Таблетки ему, похоже, не очень-то помогли, и он задремал, безуспешно пытаясь поднять тяжелеющие веки.
– Если не сдохнешь, дедушка, раньше времени, то я вся твоя, – пообещала девица в купальнике, и они с подружкой на пару заливисто рассмеялись.
– Веселые, – пробормотал старик. – Я страсть люблю веселых. – И тут сон сморил его окончательно.
Но вздремнуть ему не удалось, поскольку рокер к тому моменту расчехлил гитару-синтезатор со встроенной акустической системой, ударил по струнам:
Меня рожала мама под огнем,
Я лез на свет, но не увидел света.
Вокруг гремел, не умолкая, гром,
Я маму звал. Но не было ответа.

Но после жизнь, похоже, удалась,
Я вырос, словно огурец на грядке.
Богатство, деньги, слава – просто класс!
Что ни спроси, отвечу: всё в порядке!

Я Сэмми-Живчик. Это просто класс!

Меня растила старая карга,
Она меня воспитывала розгой.
Податься не пытался я в бега,
Сначала было рано, после – поздно.

Не потому ли жизнь-то удалась?
Я вырос, словно огурец на грядке.
Богатство, деньги, слава – просто класс!
Что ни спроси, отвечу: всё в порядке!

Я Сэмми-Живчик. Это просто класс!

Снесло волной и дом, и огород,
Где рос я, словно огурец на грядке.
И ведьму унесло в пучину вод,
А крыша дома превратилась в плот.
На ней-то я и выплыл. Всё в порядке!

Я Сэмми-Живчик. Это просто класс!

Я полз, колени разбивая в кровь,
Я выл от боли, я мечтал дать дуба.
Вой приняли за песню про любовь.
Любовь такую я видал в гробу бы…

И тут я понял: жизнь-то удалась!
Я вырос, словно огурец на грядке.
Богатство, деньги, слава – просто класс!
Что ни спроси, отвечу: всё в порядке!

Я Сэмми-Живчик. Это просто класс! Класс! Класс!

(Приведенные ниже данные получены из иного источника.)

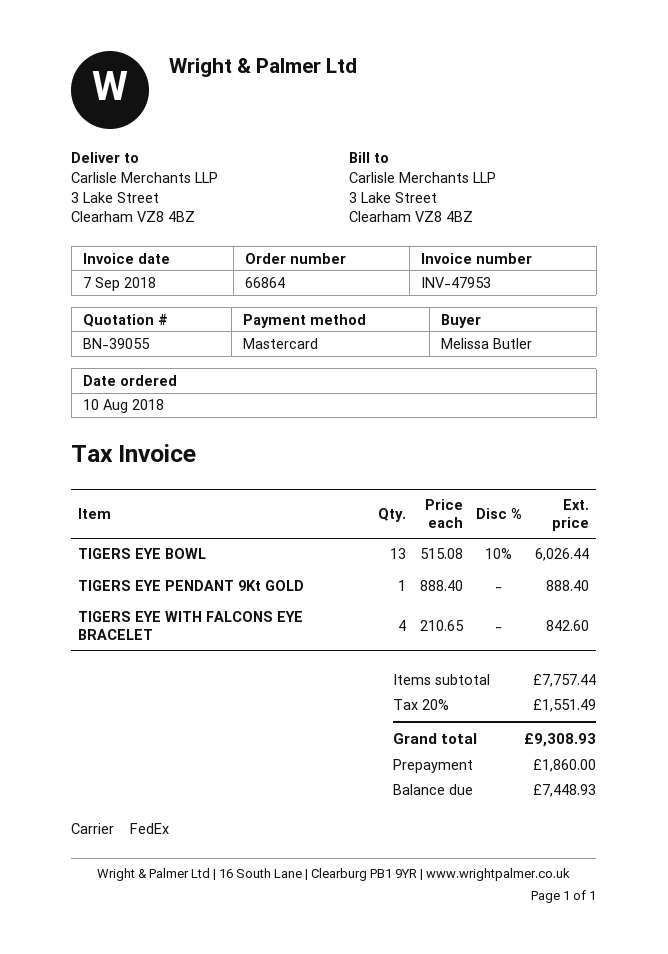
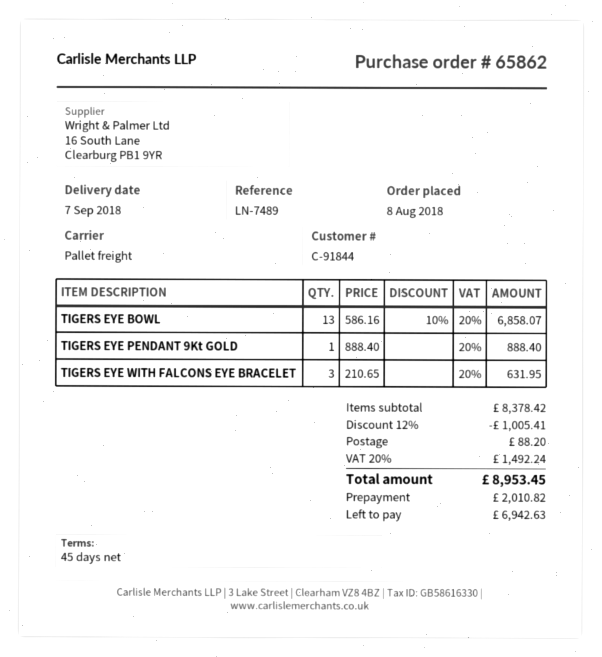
order number: 66864 -> 65862
order date: 2018-08-10 -> 2018-08-08
shipping method: FedEx -> pallet freight
TIGERS EYE BOWL: 13 x 515.08 - 10% = 6026.44 -> 13 x 586.16 - 10% = 6858.07
TIGERS EYE WITH FALCONS EYE BRACELET: 4 x 210.65 = 842.60 -> 3 x 210.65 = 631.95
subtotal: 7757.44 -> 8378.42
discount: none -> 12% = 1005.41
shipping: none -> 88.20
tax: 20% = 1551.49 -> 20% = 1492.24
total: 9308.93 -> 8953.45
deposit: 1860.00 -> 2010.82
balance: 7448.93 -> 6942.63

С последним аккордом Сэм со всего размаху долбанул гитарой о стол. Инструмент и мебель выдержали, даже сервиз из композитного фарфора лишь разлетелся в стороны, ударившись о стены и потолок без ущерба для себя. Только ошметки закусок обляпали костюм старика, которому рокер помешал проспать момент перехода в горловину Лабиринта.
Чувствовалось, что Сэм раздосадован незначительностью разрушений, которые произвел финал композиции. Он прокричал, глядя под потолок:
– И запомните, тупые ублюдки: всё, за что вы мне платили, отчего писали кипятком и впадали в экстаз, – полная херь! Я трахал ваши бледные мозги тем, что было угодно моему продюсеру, такому же безмозглому придурку, как и вы все. А теперь я ухожу! И не надейтесь, что я вернусь. Так что слушайте те, кто на меня поставил: плакали ваши денежки!!!
Только теперь Анна обратила внимание на висящий под прозрачным потолком «букет» камер, которые теперь хаотично обшаривали объективами всю кают-компанию, чтобы миллиарды зрителей на сотнях планет могли наблюдать последние минуты тех, кто вот-вот отправится навстречу неизвестности и смерти. Она подбежала к Конраду, выхватила из его рук гитару, которая оказалась неожиданно легкой, и несколькими точными ударами ослепила вселенную.